Social Media: Go on, tell us how you really feel!

After watching the United Breaks Guitars video, I had to laugh. Not because almost anything can be turned in to a Country song, but because I can proudly say I’m guilty of doing something similar (using social media to give “feedback” – not breaking someone’s guitar). I’ve had a few very poor customer service experiences and although I typically keep my complaints to myself, I felt inclined to publicly complain to the world – or in this case, the Twitterverse. And guess what… it worked!


Social media has become the new “tell us how we’re doing” card. In the above example, I was quite pleased with the technical support I received shortly after my Tweet. I should also mention that I had tried calling the support line and even went to the store where I had bought my phone but was told there was nothing they could do. Twitter was my last resort – perhaps it should have been my first.

My point is that consumers should not be afraid to use social media to their advantage. Did you just receive terrible customer service while buying that new pair of jeans? Was the teen working at the cash register at the grocery store too busy texting to give you the receipt? In my opinion, if that business has made themselves accessible on social media – customers have the right to reach out to them!
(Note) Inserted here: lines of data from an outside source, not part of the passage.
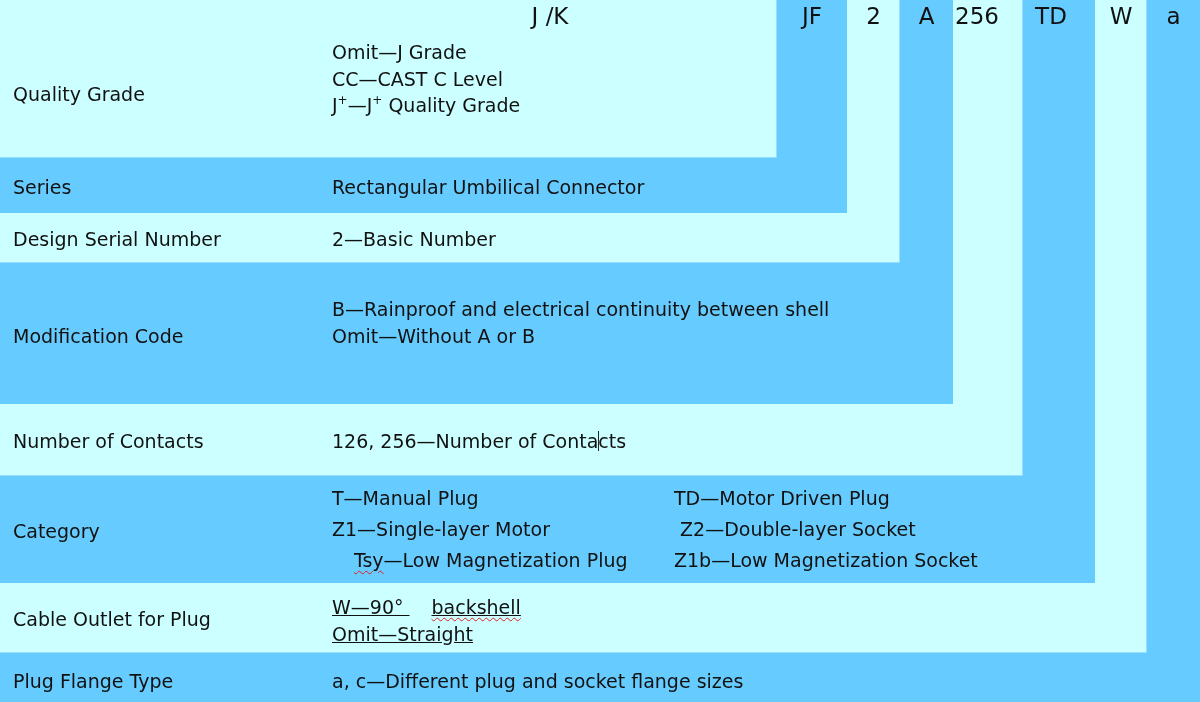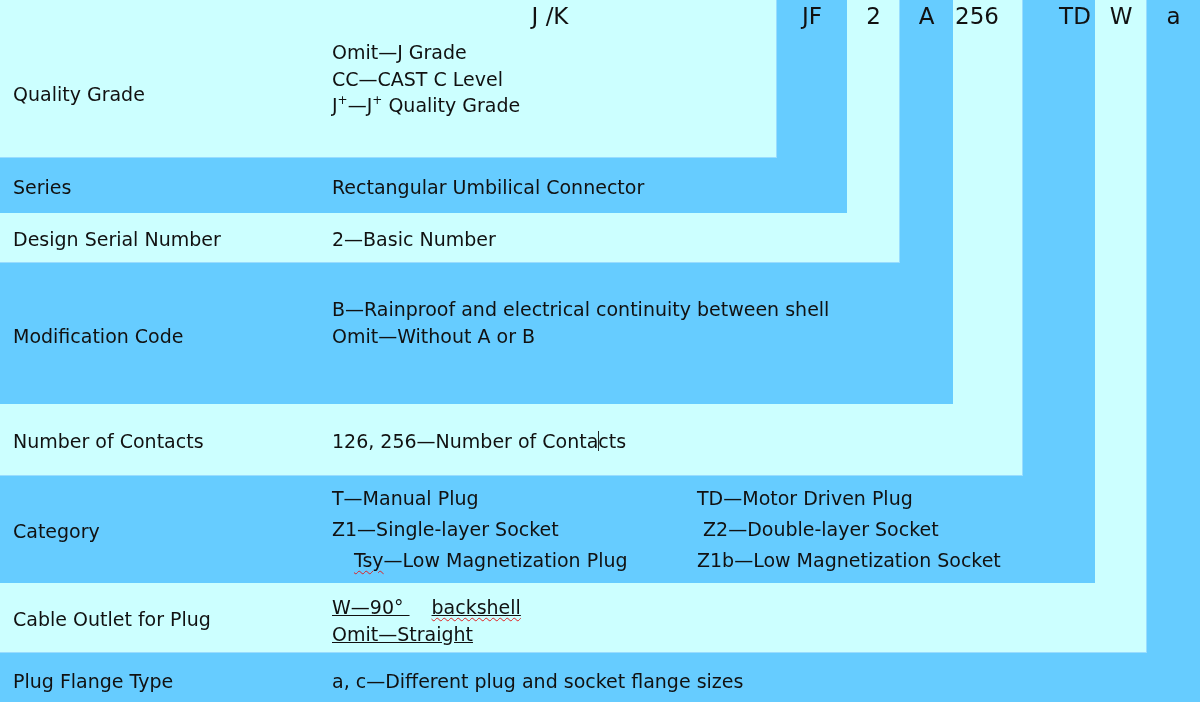"TD" span.code { margin-left: 24px -> none }
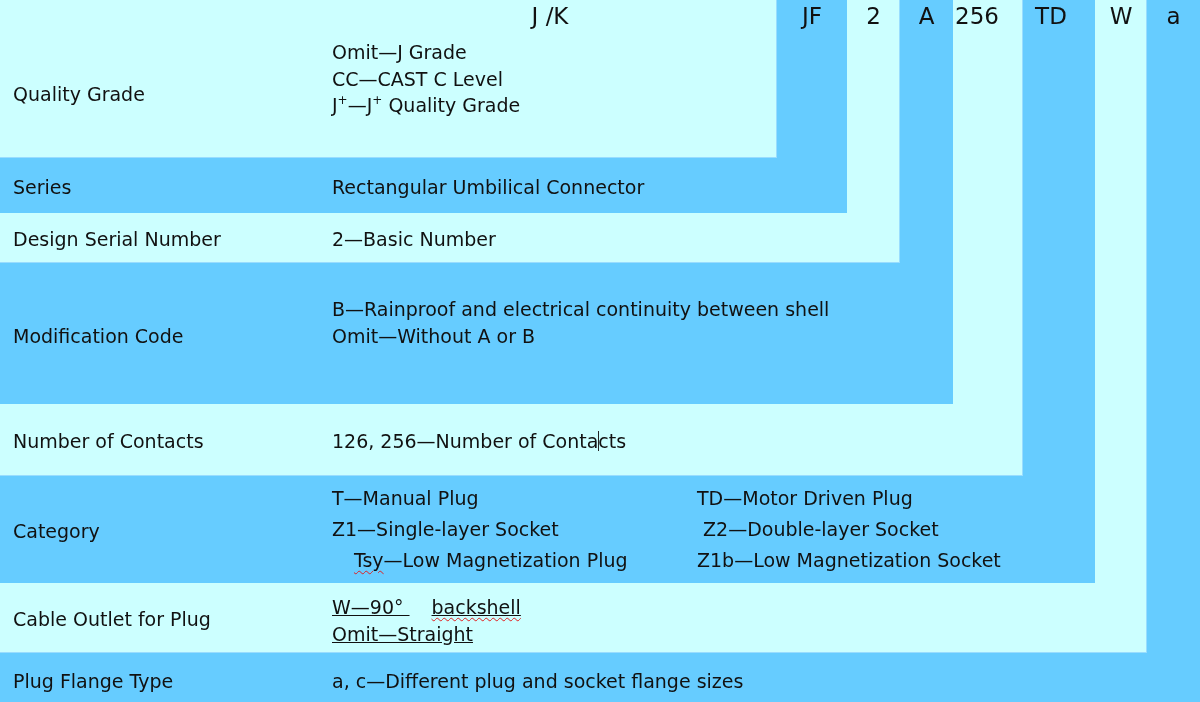"T—Manual Plug" .cat-grid .row { gap: 23px -> none }
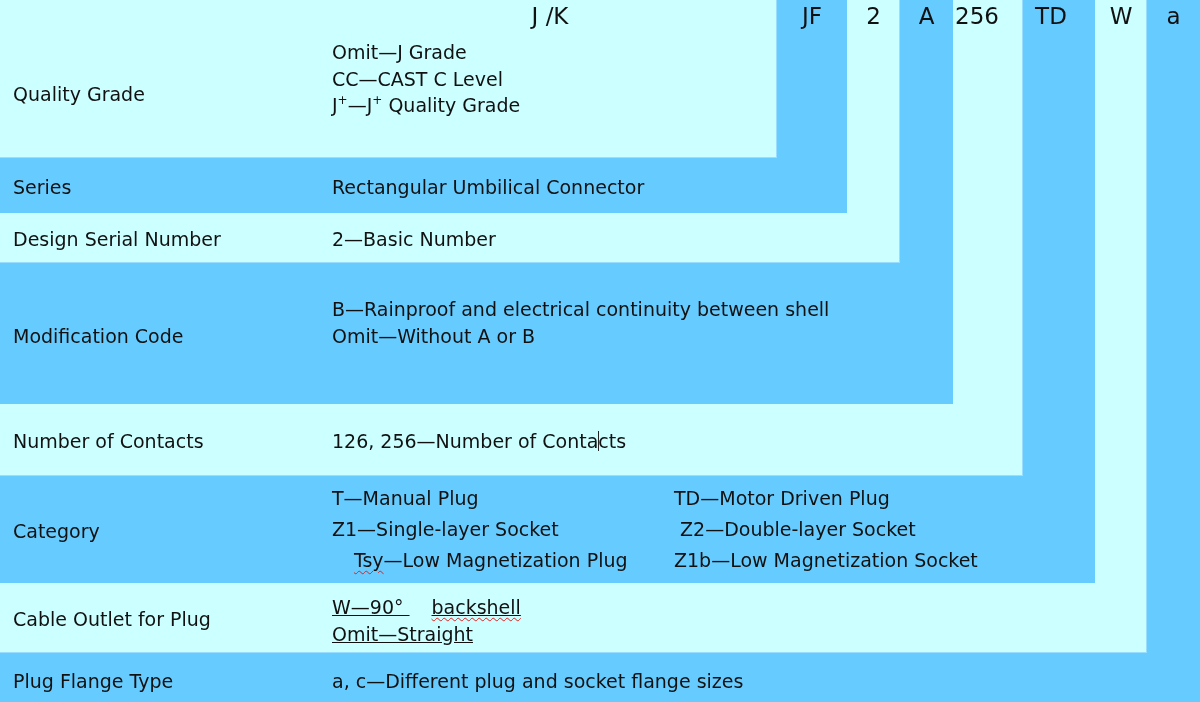"Z1—Single-layer Socket" span.c1 { text: Socket -> Motor }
Do I dream of a news feed full of negativity and comments bashing the local buffet restaurant? Absolutely not. In fact, on the flip side, I feel strongly about tagging businesses in positive comments as well!


As customers and consumers, we have the right to share our feedback, rave about great experiences or rant about the not so pleasant ones. Right?!

4 thoughts on “Social Media: Go on, tell us how you really feel!

  1. I agree, as sharing both the positive and negative experiences only helps the businesses improve their services or product, or know what they should continue doing and how they can make it even better. As a marketer I would hope for more and more positive experiences to be shared as they are like mini testimonials for your product or service!

    • I work in the radio industry and we certainly receive our share of criticism (ie: “I hate your new afternoon guy…”) and now, it’s not just the Program Director who gets a phone call… it’s a comment that’s posted publicly on our station’s Facebook page. The interesting thing about social media is that now we have the opportunity for immediate interaction and engagement. It has become an integral part of our role, as on-air personalities, promotions staff, management and beyond to monitor, respond and engage with those who reach out to us on social media – whether it’s with positive or negative feedback.

  2. Like you Holly, I am not one to give much negative feedback until recently My son had purchased these shoes with his hard earned money and I was furious when they broke after one wear. I did not hear back from Nike but if you notice how I set up this tweet, I started it with the @ sign! My tweet was not seen “en masse” so not much of a threat. I’m happy to say that the store replaced my son’s shoes – no problem! I prefer to send positive feedback and will continue to do so every chance I get

    • In my opinion, larger companies (who typically have dedicated marketing teams which, I would assume, have social media experts on staff) should be responding to negative comments on social media. This is their opportunity to smooth things over – especially in front of their social audience. It’s important for businesses of all size and nature to be prepared for these things if they are going to be present in the social realm but I’m sure much easier said than done with a larger staff / more resources to dedicate to social.

      This is a Nike faux pas to have not responded to your tweet. But, good to see that the store replaced the shoes!